(Work instruction)
Would you retype, word for word, only the lines from the one holding "bottom: 60px ->" through the final line of the entries below, without the pictures?

** Excerpted data follows **

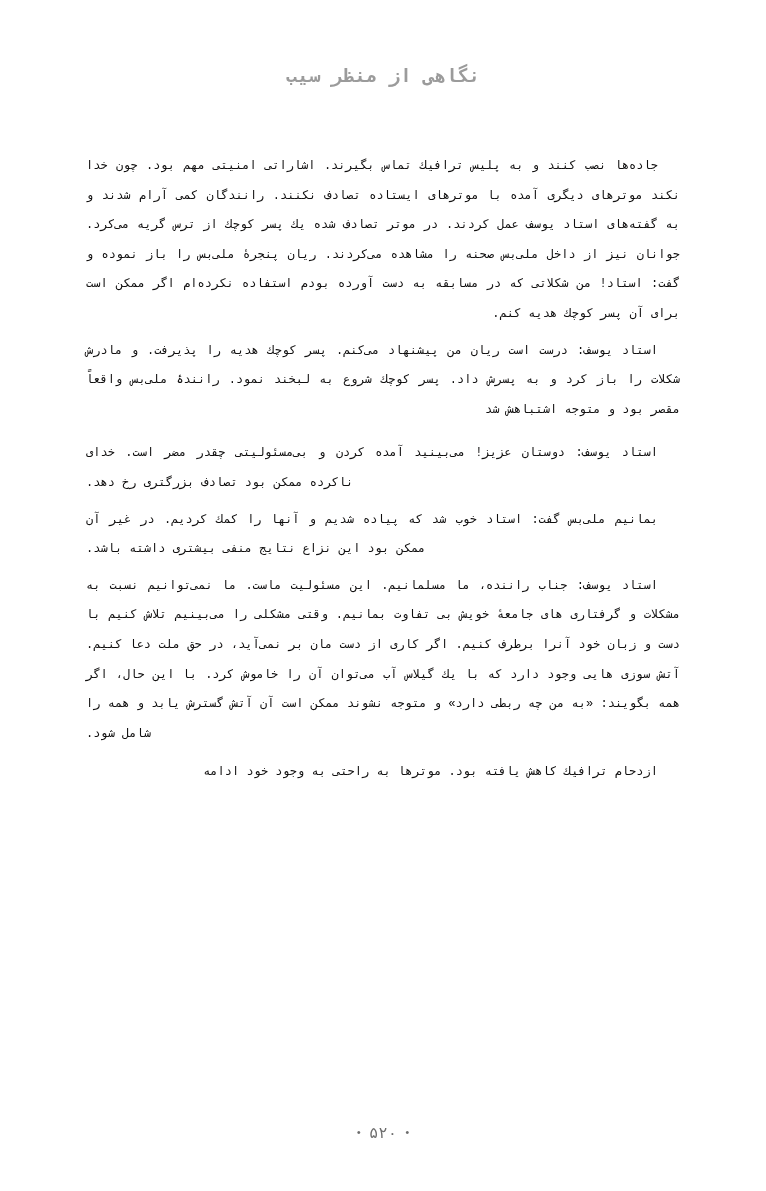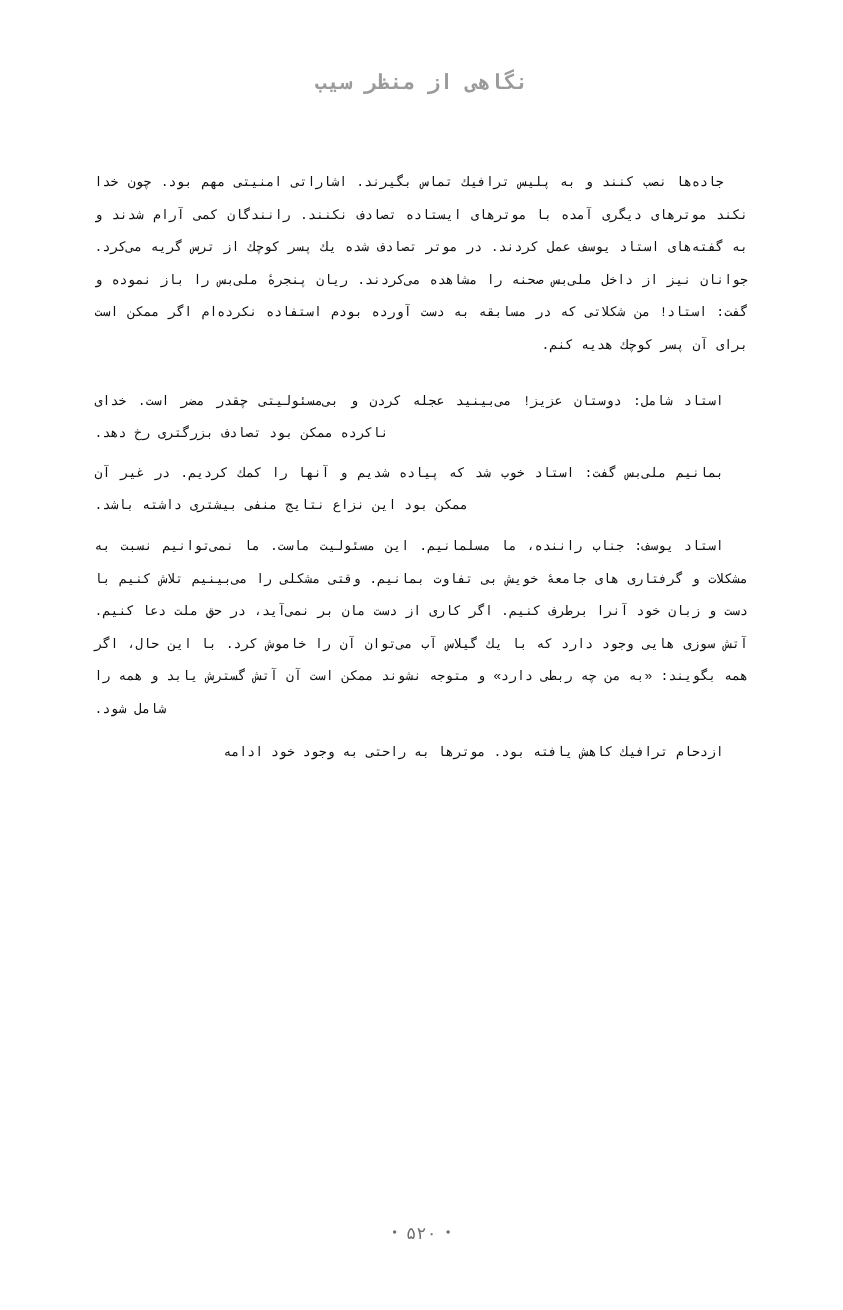"استاد یوسف: درست است ریان" p.para { html: none -> <p>استاد یوسف: درست است ریان من پیشنهاد می‌کنم. پسر کوچك هدیه را پذیرفت. و مادرش شکلات را باز کرد و به پسرش داد. پسر کوچك شروع به لبخند نمود. رانندۀ ملی‌بس واقعاً مقصر بود و متوجه اشتباهش شد</p> }
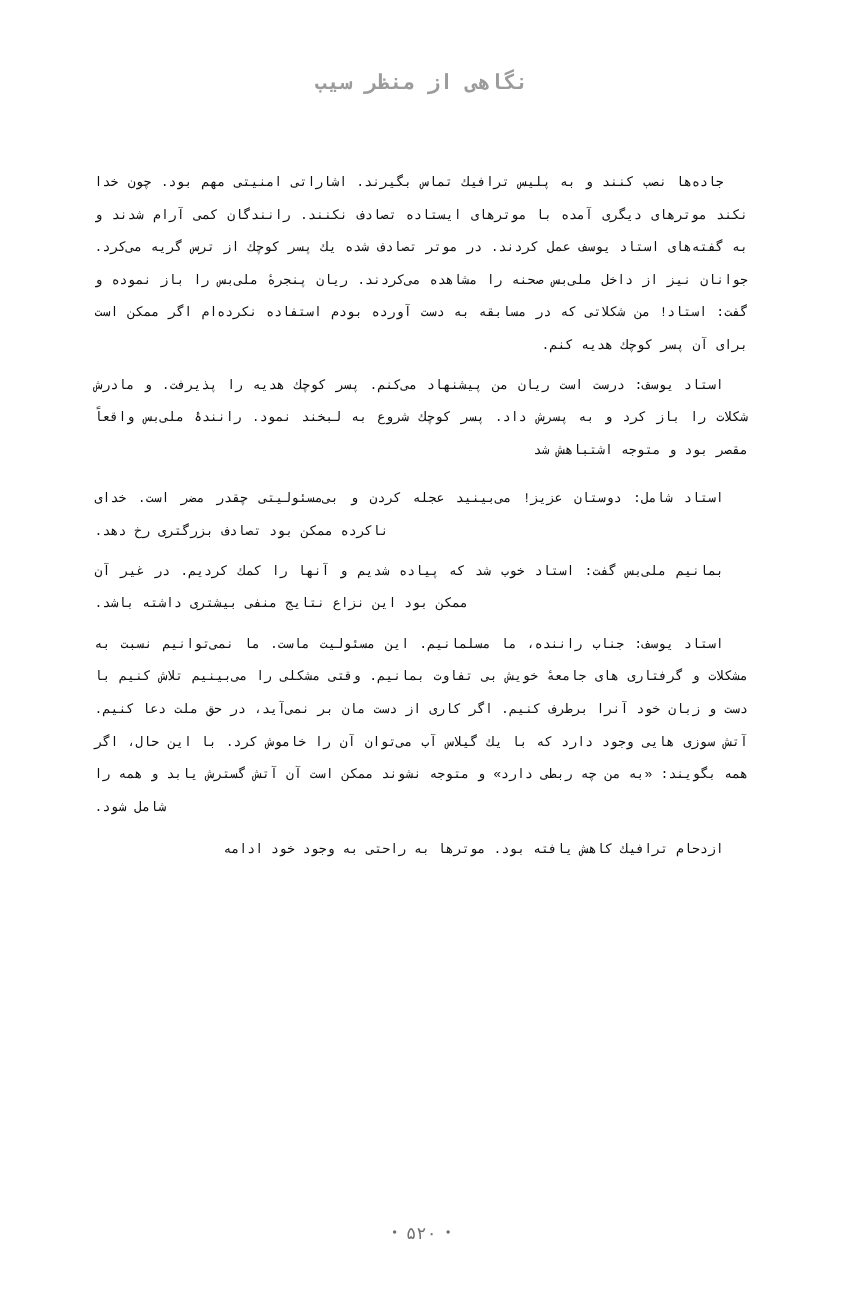"استاد شامل: دوستان عزیز! می‌بینید" p.para { text: شامل: دوستان عزیز! می‌بینید عجله -> یوسف: دوستان عزیز! می‌بینید آمده }
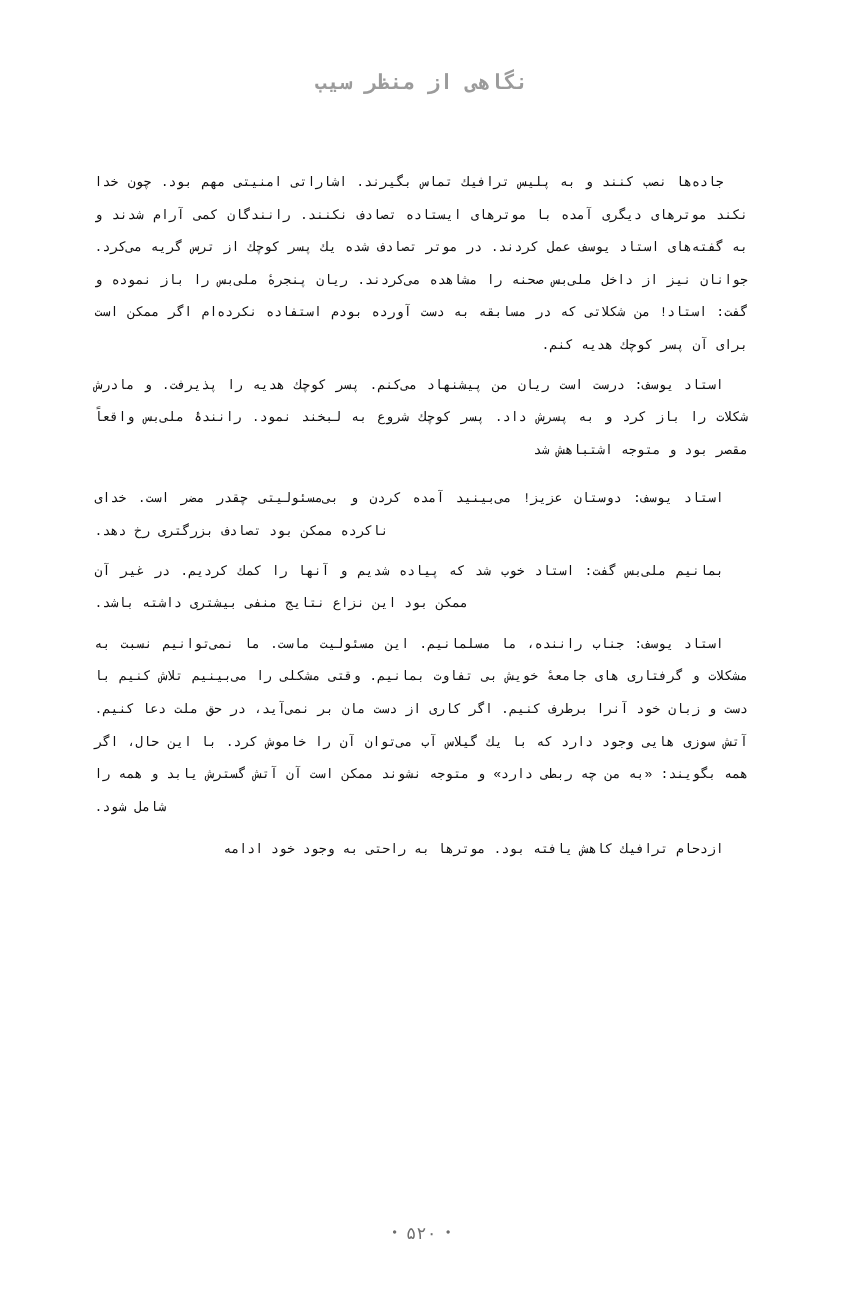"•۵۲۰•" .folio { bottom: 60px -> 48px }
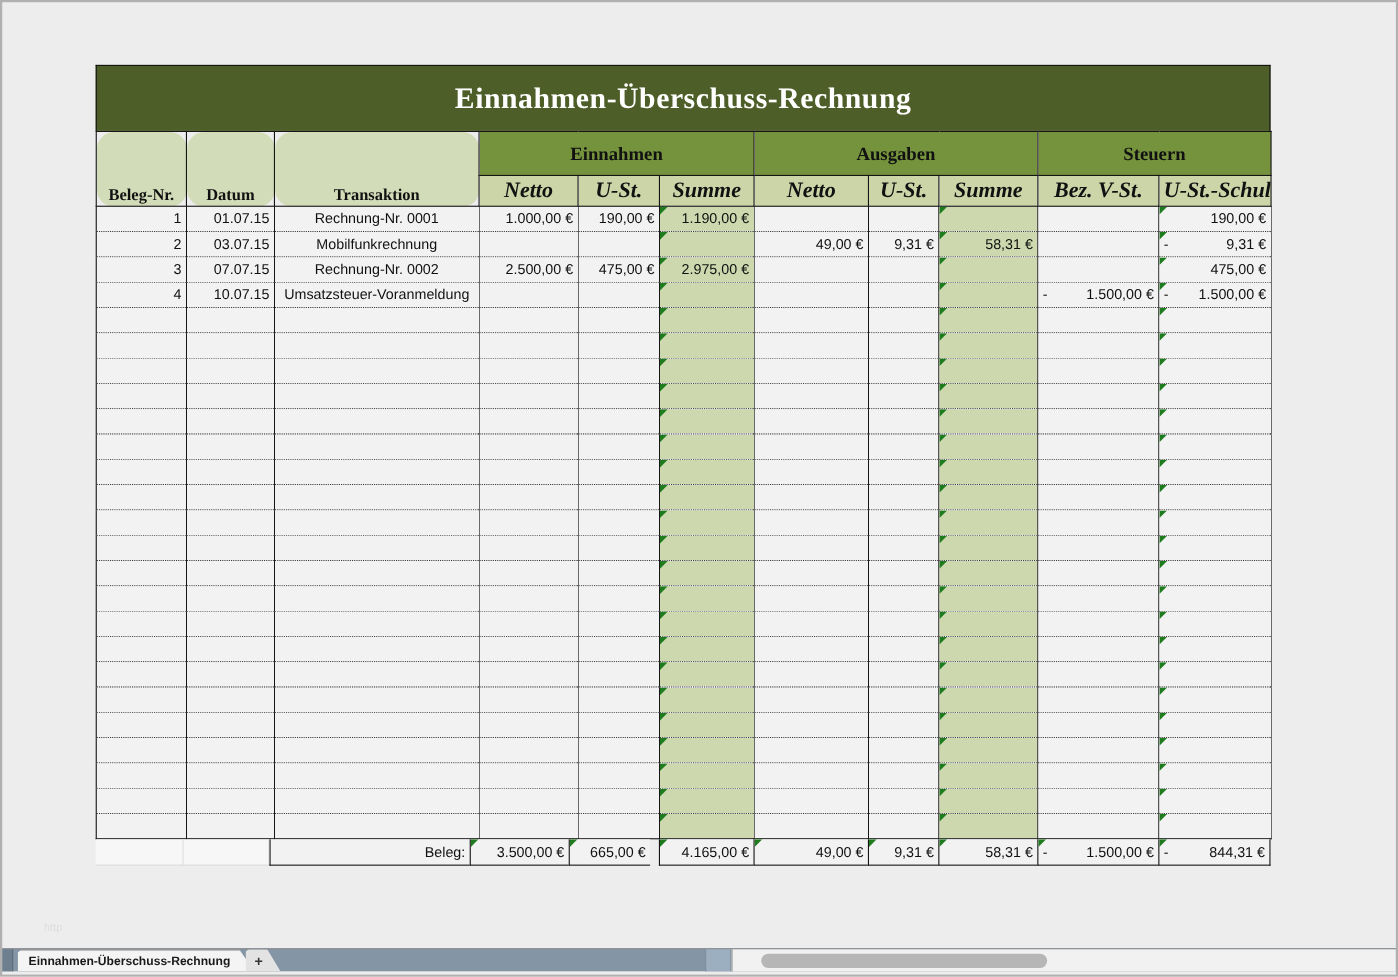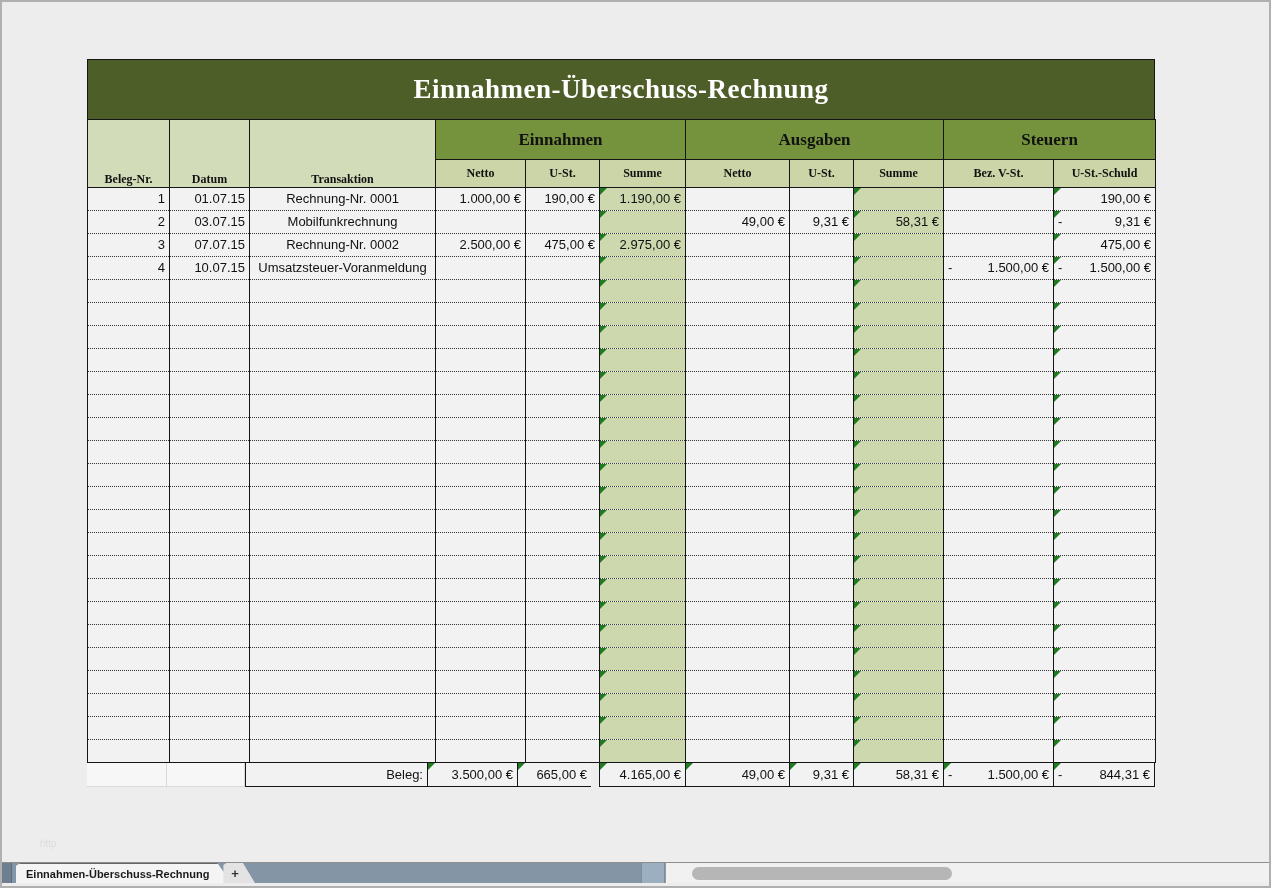"Beleg-Nr." th.lh { border-radius: none -> 16px; font-size: 12px -> 15px }
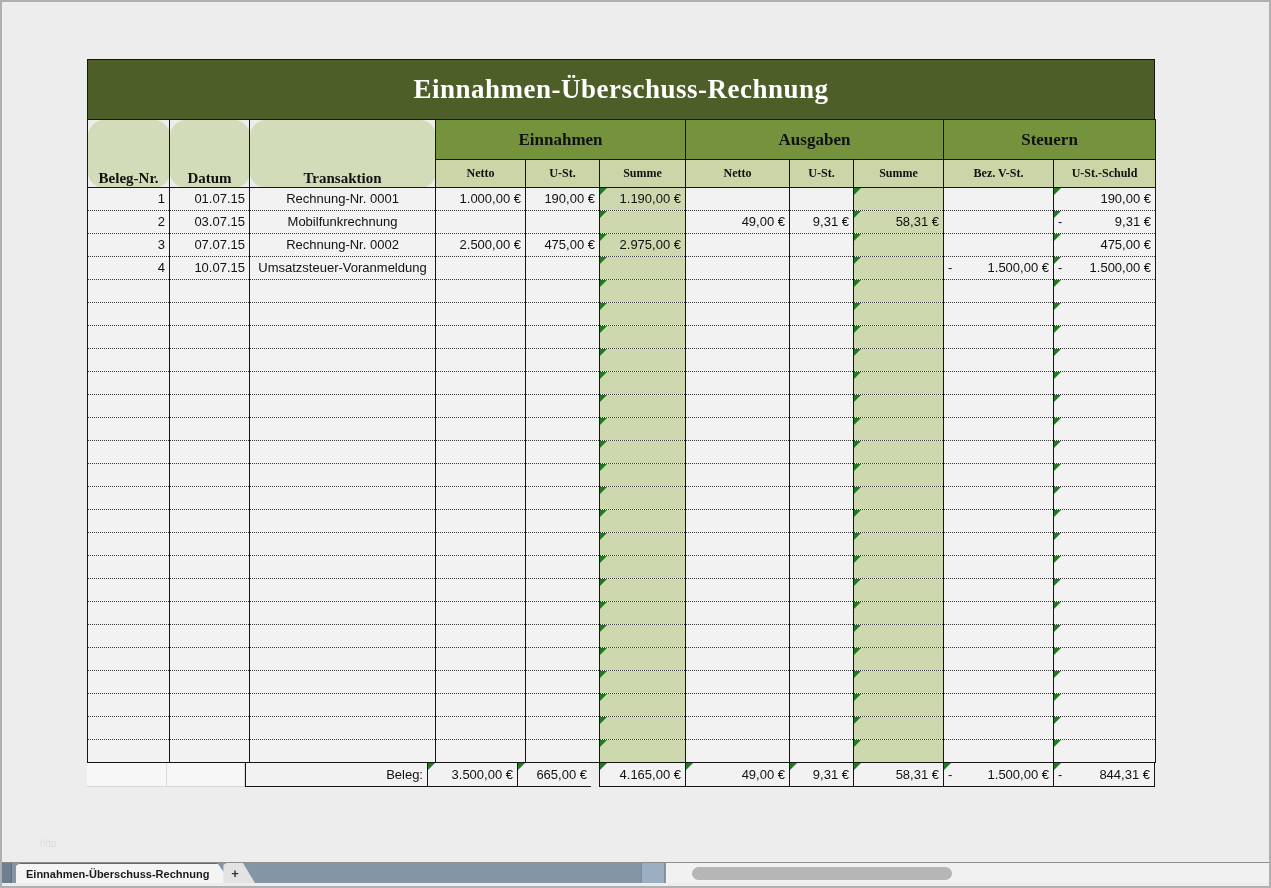"Netto" th.sub { font-size: 12px -> 20px; font-style: none -> italic }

** End of Excerpted data **

(Answer to this problem)
"•۵۲۰•" .folio { bottom: 60px -> 48px }
"Beleg-Nr." th.lh { border-radius: none -> 16px; font-size: 12px -> 15px }
"Netto" th.sub { font-size: 12px -> 20px; font-style: none -> italic }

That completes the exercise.